Repeat the lines below exactly as they appear, but leave out the images.

[Records contained in a dataset]
________

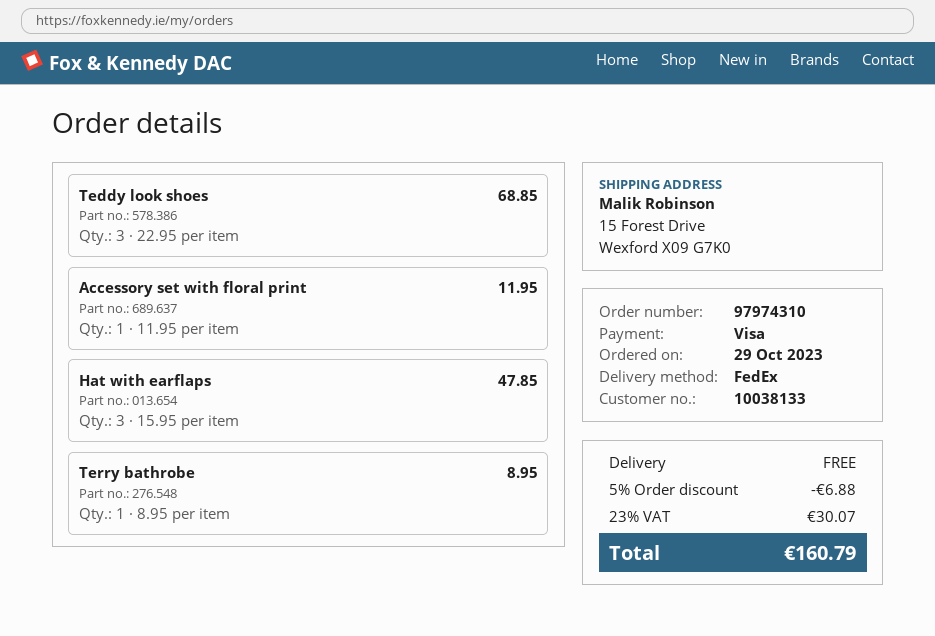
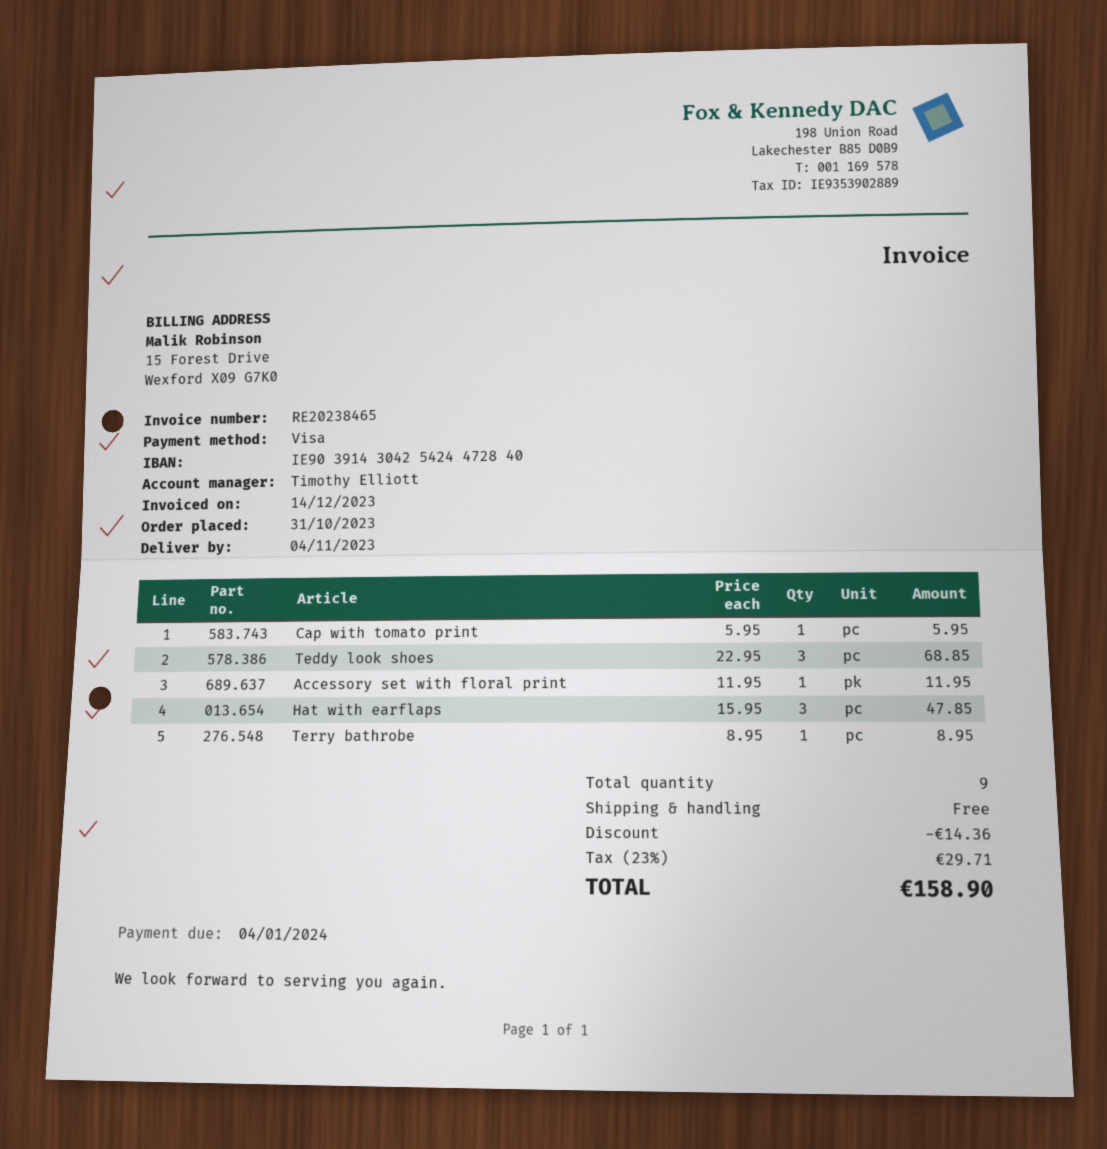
order date: 2023-10-29 -> 2023-10-31
Cap with tomato print: none -> 1 x 5.95 = 5.95
discount: 6.88 -> 14.36
tax: 23% = 30.07 -> 23% = 29.71
total: 160.79 -> 158.90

________

- _Output of the exercise_
order date: 2023-10-29 -> 2023-10-31
Cap with tomato print: none -> 1 x 5.95 = 5.95
discount: 6.88 -> 14.36
tax: 23% = 30.07 -> 23% = 29.71
total: 160.79 -> 158.90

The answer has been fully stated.